Он просто физически не в силах быть совсем один, ведь иначе сойдёт с ума.

Может ли Ши Цинсюань забыть про страх, если Хэ Сюань сказал, что в нём нет ненависти? Может ли надеяться, что паук подружится с бабочкой, оставшейся в его сетях? Ведь однажды он уже сделал вид, что подружился. Ведь до сих пор не съел её, хотя имел возможность не единожды. Ведь сказал, что бабочка ему нужна живой и невредимой, чтобы… что?

Ши Цинсюань не знает, не понимает, но ему, похоже, и не надо понимать.

— Я поищу завтра работу, — тихо говорит он.

— Вот и прекрасно, — отзывается Хэ Сюань. — Садись ешь. И посмотри сообщения в мессенджере, я прислал тебе файлы с программой вступительных испытаний на следующий год.

Ши Цинсюань застывает, не успев сделать и шага к столу. Хэ Сюань, кажется, впервые за весь разговор замечает, что оставил на руке соус, когда вытирал губы, и, недовольно цокнув, слизывает его прямо языком. Несколько раз, пока не избавляется от засохшего красно-коричневого следа. Ши Цинсюань неотрывно смотрит, ощущая себя завязшим в смоле.

— Ты… что? — переспрашивает он.

— Ну ты же собираешься поступать второй раз? — небрежно спрашивает Хэ Сюань, снова набивая рот едой. — Так ведь?

— Сюань-гэгэ, — Ши Цинсюань издаёт нервный смешок, — я первый-то раз оказался ниже порога… как выяснилось.

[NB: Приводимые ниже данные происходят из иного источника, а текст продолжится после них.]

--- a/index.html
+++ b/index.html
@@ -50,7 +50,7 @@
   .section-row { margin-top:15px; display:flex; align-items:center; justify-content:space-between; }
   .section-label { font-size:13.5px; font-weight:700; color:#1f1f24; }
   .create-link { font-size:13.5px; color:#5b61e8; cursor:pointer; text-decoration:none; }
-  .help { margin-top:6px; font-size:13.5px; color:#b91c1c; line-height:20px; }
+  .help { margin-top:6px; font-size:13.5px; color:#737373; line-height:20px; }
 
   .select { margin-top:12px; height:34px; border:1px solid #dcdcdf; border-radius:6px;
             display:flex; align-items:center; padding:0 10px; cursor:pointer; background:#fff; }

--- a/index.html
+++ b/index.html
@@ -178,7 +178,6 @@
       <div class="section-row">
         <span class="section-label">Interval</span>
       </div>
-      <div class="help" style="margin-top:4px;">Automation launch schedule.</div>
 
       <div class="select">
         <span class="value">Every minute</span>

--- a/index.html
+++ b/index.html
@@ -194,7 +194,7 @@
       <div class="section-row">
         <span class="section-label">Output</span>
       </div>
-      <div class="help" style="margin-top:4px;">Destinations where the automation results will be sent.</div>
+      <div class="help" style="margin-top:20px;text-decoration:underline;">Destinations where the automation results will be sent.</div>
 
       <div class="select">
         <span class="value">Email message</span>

— Ну так не сиди, а учи. Материалы я тоже могу переслать. На бюджет точно не поступишь, но, если найдёшь работу, вполне сможешь за своё обучение заплатить сам.

У Ши Цинсюаня переворачивается мир.

Хэ Сюань готов… даже помочь ему с поступлением?

Палочки мелькают над тарелкой. Хэ Сюань ест быстро и так невозмутимо, словно ничего необычного не сказал. От этого почему-то становится немного смешно. И как-то легко. Ши Цинсюань с начала января не вспоминал, как улыбаться не нервно, и ощущение кажется безумно странным, когда уголки губ немного приподнимаются. Сами собой.

Он садится за стол, шепча тихое «спасибо» и ловя распахнутый взгляд Хэ Сюаня.

Он остаётся в паутине, позволяя ей опутать себя с головой.